Here are a few volleyball strategy tips on how you can change the pace or control the speed of the game so that you can effect the rhythm of the match.
One simple volleyball strategy to control the speed of the game is to pass the ball in a low body position.
In girls volleyball, often one team will get a free ball pass from their opponents, and they are so excited to get this "gift" that they rush to pass the ball.
Since a free ball is a gift that you've just received from your opponent, you want to take full advantage of this situation because it doesn't happen often.
When it does happen, you want to make absolutely sure that this free ball turns into a point or hideout for your team, especially since you don't know when the opposing team will give you another free ball opportunity.
To take full advantage of this opportunity, the goal should be to give yourself and your team time to run a free ball play perfectly. In order to do that, you need to take control of the speed of the game.
The last thing you want to do is give the setter a bad pass especially on a free ball opportunity. By playing the ball in a low but balanced position you increase the possibility of your pass getting right to the setter's hands.
Just because you've been given an easy ball to pass, doesn't mean you can throw your perfect passing technique out of the window.
If you are a free ball passer, you should use the few more inches it takes for the ball to descend, to get yourself in a good low position, really squat underneath the ball to deliver a perfectly passed ball to the target.
Those few seconds that you allow for the ball to descend to a lower point before you pass it, not only gives you time to gain more control of the pass, but it also buys time for your hitters to get further back in transition.
The more time a player can give her hitters to get back in transition, the more time they have to get to the ten foot line -- or behind it and prepare themselves to run the team's free ball play.

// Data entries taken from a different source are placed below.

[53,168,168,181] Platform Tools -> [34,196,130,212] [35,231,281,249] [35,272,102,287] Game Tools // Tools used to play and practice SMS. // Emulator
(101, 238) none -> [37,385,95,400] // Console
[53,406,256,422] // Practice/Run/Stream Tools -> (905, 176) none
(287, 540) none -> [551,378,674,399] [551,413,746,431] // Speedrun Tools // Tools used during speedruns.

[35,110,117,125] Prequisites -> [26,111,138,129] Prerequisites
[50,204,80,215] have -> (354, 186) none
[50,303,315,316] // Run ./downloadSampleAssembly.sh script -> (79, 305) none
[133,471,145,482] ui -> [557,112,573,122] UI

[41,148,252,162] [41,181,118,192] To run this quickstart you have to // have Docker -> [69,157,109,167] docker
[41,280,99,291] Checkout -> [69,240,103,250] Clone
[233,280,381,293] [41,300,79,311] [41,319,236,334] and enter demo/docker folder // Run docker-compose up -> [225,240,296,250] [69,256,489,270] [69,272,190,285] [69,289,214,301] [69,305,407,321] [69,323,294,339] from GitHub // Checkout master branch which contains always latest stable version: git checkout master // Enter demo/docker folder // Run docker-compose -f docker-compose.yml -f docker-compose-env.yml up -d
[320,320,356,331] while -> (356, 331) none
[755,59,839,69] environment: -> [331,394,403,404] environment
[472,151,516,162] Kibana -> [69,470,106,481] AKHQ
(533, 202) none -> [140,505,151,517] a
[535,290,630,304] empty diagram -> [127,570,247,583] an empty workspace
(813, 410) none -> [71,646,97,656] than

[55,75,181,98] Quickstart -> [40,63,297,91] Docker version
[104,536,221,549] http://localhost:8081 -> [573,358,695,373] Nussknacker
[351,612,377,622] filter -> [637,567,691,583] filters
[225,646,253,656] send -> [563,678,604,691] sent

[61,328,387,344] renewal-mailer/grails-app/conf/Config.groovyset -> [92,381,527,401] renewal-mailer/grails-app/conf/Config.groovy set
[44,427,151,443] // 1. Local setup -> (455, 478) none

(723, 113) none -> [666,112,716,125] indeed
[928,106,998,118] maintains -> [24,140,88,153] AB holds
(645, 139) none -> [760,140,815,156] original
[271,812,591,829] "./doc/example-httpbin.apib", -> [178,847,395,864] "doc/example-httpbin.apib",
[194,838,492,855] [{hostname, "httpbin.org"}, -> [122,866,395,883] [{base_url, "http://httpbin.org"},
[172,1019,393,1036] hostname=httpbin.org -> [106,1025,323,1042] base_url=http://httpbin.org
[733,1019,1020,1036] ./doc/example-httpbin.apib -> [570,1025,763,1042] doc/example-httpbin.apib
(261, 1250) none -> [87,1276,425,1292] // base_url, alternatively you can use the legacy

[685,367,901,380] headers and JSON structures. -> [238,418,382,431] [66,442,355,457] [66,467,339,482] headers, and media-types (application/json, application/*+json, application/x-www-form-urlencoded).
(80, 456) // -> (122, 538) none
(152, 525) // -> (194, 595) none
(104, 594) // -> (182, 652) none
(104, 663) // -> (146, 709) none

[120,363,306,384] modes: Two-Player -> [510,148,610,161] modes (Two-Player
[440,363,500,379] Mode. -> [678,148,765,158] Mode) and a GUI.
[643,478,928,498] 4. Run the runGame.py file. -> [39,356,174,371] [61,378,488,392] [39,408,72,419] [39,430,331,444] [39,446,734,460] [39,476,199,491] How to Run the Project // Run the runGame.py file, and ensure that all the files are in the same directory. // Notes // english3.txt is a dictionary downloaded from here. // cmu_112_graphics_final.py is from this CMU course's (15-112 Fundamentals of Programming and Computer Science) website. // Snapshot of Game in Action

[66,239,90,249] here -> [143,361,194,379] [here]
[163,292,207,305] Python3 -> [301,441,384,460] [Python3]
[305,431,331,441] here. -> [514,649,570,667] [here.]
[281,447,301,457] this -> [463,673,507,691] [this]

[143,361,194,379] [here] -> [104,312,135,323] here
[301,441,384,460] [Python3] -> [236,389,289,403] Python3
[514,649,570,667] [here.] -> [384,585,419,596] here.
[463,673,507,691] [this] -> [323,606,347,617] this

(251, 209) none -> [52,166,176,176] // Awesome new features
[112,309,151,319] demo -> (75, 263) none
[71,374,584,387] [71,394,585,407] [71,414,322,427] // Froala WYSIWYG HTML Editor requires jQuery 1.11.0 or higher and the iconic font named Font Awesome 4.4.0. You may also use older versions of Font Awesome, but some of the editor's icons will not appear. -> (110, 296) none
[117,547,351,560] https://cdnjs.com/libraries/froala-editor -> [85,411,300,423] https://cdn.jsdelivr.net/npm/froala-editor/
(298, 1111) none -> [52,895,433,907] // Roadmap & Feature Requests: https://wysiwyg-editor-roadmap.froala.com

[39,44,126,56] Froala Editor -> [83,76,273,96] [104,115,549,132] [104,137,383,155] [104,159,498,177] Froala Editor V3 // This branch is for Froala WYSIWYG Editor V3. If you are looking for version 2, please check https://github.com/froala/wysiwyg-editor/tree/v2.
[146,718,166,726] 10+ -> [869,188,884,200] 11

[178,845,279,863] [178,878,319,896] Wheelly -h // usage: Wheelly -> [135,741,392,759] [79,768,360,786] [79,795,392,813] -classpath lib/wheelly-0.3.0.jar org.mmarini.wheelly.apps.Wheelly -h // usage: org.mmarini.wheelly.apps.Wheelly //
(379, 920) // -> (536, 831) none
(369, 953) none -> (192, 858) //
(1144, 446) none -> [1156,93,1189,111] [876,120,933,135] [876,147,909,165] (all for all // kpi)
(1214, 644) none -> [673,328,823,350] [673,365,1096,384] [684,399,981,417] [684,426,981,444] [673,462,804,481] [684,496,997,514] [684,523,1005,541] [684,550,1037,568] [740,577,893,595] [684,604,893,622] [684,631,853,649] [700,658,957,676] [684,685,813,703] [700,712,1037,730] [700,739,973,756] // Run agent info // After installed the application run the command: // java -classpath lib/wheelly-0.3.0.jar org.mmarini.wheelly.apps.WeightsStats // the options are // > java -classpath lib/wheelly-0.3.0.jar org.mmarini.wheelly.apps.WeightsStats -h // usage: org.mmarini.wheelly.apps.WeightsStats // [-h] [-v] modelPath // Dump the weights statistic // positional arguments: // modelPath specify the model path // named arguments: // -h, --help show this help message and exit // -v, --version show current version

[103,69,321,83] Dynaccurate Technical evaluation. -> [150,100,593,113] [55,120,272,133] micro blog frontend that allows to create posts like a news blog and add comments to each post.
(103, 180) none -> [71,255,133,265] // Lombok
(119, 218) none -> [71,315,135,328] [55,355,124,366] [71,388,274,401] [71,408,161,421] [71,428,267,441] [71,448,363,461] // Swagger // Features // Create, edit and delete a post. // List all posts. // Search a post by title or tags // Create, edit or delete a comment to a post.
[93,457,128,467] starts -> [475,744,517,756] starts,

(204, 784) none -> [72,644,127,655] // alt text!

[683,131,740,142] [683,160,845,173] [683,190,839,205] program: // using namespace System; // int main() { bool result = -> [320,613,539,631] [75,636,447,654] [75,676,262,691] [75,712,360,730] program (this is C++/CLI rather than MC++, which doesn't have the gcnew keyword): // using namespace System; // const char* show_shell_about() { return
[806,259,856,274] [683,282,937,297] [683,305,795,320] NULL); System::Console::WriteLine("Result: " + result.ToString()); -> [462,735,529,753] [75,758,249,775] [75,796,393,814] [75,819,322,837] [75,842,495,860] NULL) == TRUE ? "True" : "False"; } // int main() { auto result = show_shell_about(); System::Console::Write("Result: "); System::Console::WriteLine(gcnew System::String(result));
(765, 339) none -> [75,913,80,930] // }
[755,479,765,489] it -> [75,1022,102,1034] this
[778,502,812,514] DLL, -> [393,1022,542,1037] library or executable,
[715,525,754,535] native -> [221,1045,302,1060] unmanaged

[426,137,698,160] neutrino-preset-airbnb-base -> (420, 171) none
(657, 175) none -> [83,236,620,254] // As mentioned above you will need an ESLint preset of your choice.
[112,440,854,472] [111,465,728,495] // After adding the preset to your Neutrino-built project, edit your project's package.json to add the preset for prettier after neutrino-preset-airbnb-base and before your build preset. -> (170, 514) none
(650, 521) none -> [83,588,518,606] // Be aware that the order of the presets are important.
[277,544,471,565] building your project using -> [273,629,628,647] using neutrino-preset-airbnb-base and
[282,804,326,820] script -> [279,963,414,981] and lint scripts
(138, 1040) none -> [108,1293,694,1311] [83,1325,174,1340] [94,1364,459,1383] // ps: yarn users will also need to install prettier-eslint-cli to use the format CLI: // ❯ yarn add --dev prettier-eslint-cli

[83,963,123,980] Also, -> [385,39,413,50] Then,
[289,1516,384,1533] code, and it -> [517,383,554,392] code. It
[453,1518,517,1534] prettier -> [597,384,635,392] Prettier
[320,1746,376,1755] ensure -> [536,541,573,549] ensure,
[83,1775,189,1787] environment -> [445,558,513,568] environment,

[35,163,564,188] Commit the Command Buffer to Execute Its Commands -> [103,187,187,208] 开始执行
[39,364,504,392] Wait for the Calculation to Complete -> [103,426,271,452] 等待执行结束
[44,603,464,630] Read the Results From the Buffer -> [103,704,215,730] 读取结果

This allows you to control the speed of your next play and so it affects the tempo at which your team plays the game.
You can control the speed of your team's free ball or down ball counterattack by raising the height of your pass so that the ball has a much higher arc.
If you pass the ball so it reaches 8 to 10 feet in the air above the height of the net, you will slow down the pace and rhythm of the game.
A good time to pass the ball higher in a game is when your team is having trouble getting a sideout.
Either in serve receive or when your team receives a free ball, you would probably want to slow the game down, when the opposing team is running a faster offense and it feels like your team just isn't establishing it's own team rhythm.
By slowing things down on your side of the court, it gives your setter time to think about what play she wants to run.
It buys her a few seconds of time to recognize what the opposing team's block is doing and where they are being the most effective.
Now your hitters have a bit more time to take their best spike approach that allows them to see the block and the open spaces to hit to one the opponent's court.
Also, teammates have a little bit more time to concentrate on performing their basic skill well, which will help your team re-establish their own rhythm.
Just like you can slow down the rhythm of the game, the opposite is true as well.
Does your team need to speed up the pace of the game?
By lowering your pass, passing a ball that is one to three feet above the height of the net, you can deliver a well-targeted ball right to your setter's hands at alot faster pace.
From the passer's platform to the setter's hands the speed of the pass can help determine how fast a team run's a play.
The setter is not the only player who can control the rhythm of the game. You, as a passer can too.
You should practice this with your team's free ball attack and transition drill practices.
In practice, with free balls you can purposefully speed up your free ball or even down ball passes, as long as you pass the ball from a low balanced position without sacrificing accuracy, precision and control inorder to run a faster paced attack.
Your girls team can run pre-determined plays called by the setter when she sees an easy high free or down ball coming over into your court. But remember, the play will work only if your setter gets the ball passed right to her.
Accuracy is the key.
Depending on your coach and your team's free ball passing ability, it may be best for your setter to be the one to call the free ball play.
If the setter calls the play when she sees the easy free ball coming over to your court, then your passers, your libero and/or your defensive specialists in the back row will all know that she expects to be in position to set the ball for the fast counterattack.
Also, the middle blockers will be ready to speed up their spike approach in order to make this faster paced free ball counterattack play effective.